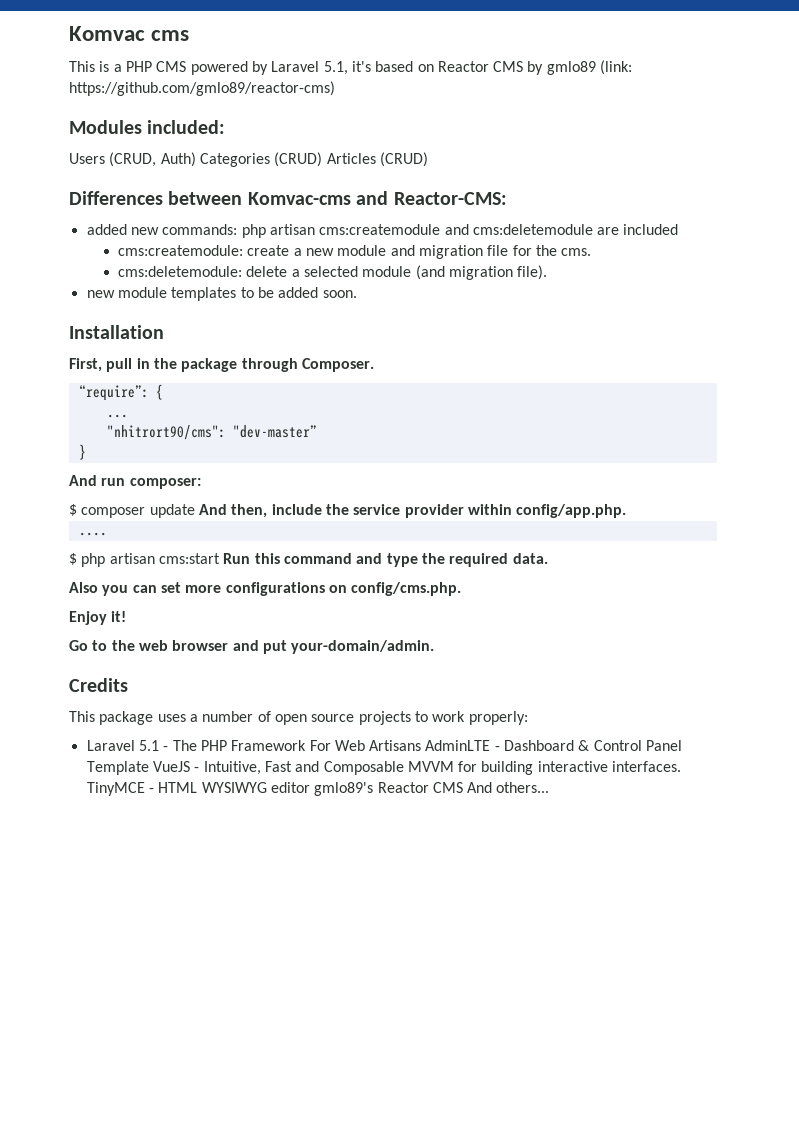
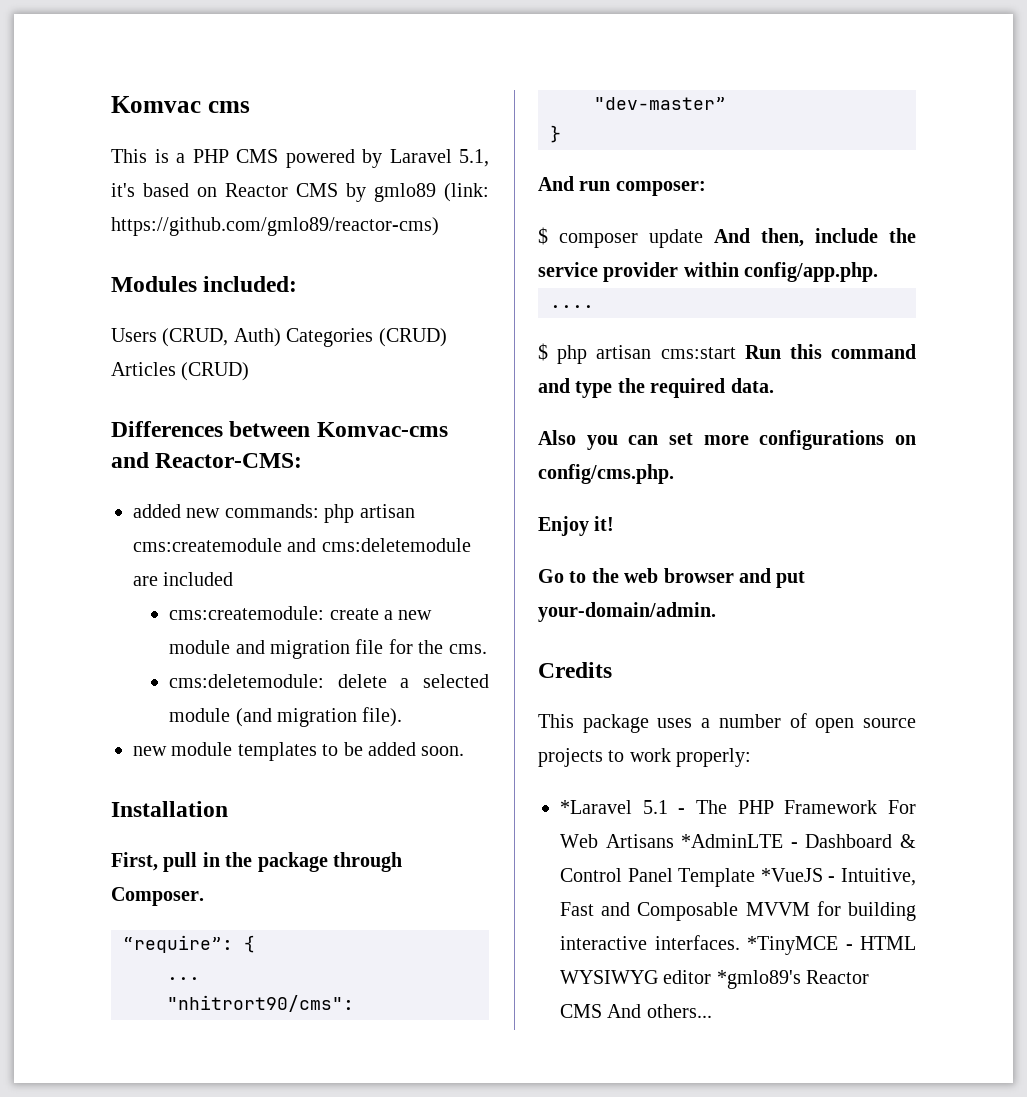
[86,740,135,751] Laravel -> [560,800,632,814] *Laravel
[425,740,491,751] AdminLTE -> [681,834,784,848] *AdminLTE
[152,761,190,772] VueJS -> [760,868,823,882] *VueJS
[86,782,145,796] TinyMCE -> [747,936,838,955] *TinyMCE
[314,782,374,796] gmlo89's -> [716,970,801,989] *gmlo89's

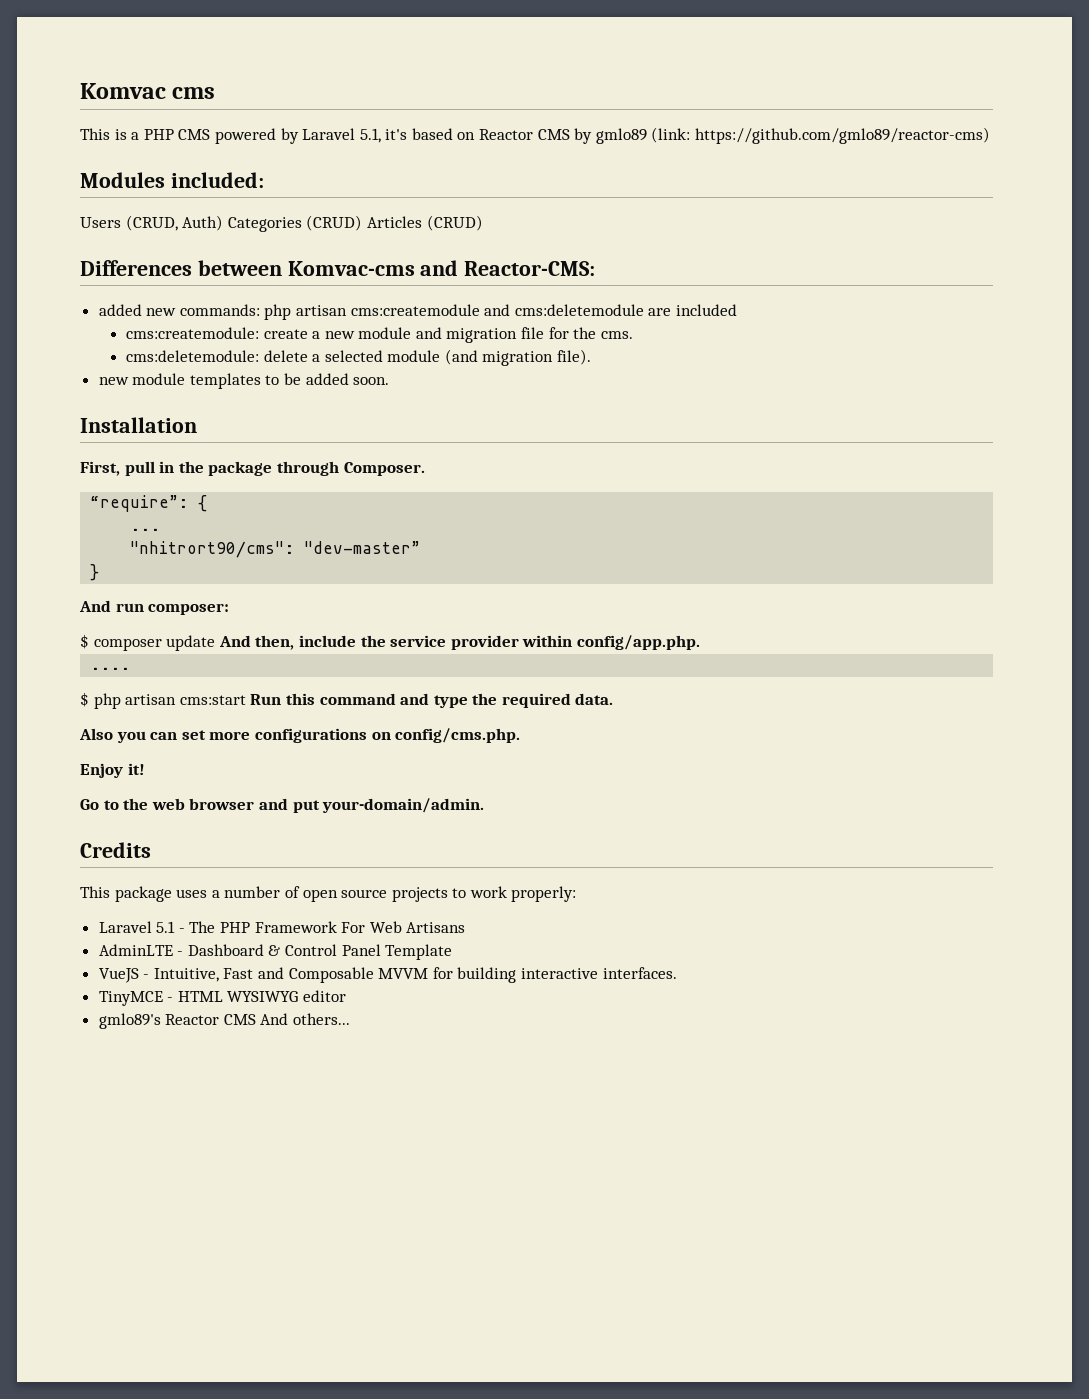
[560,800,632,814] *Laravel -> [98,921,152,933] Laravel
[681,834,784,848] *AdminLTE -> [98,944,173,956] // AdminLTE
[760,868,823,882] *VueJS -> [98,968,139,983] // VueJS
[747,936,838,955] *TinyMCE -> [98,991,163,1006] // TinyMCE
[716,970,801,989] *gmlo89's -> [98,1013,161,1029] // gmlo89's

What the task requires.
Except for the pictures, print the data above exactly.

Written answer.
[86,740,135,751] Laravel -> [560,800,632,814] *Laravel
[425,740,491,751] AdminLTE -> [681,834,784,848] *AdminLTE
[152,761,190,772] VueJS -> [760,868,823,882] *VueJS
[86,782,145,796] TinyMCE -> [747,936,838,955] *TinyMCE
[314,782,374,796] gmlo89's -> [716,970,801,989] *gmlo89's

[560,800,632,814] *Laravel -> [98,921,152,933] Laravel
[681,834,784,848] *AdminLTE -> [98,944,173,956] // AdminLTE
[760,868,823,882] *VueJS -> [98,968,139,983] // VueJS
[747,936,838,955] *TinyMCE -> [98,991,163,1006] // TinyMCE
[716,970,801,989] *gmlo89's -> [98,1013,161,1029] // gmlo89's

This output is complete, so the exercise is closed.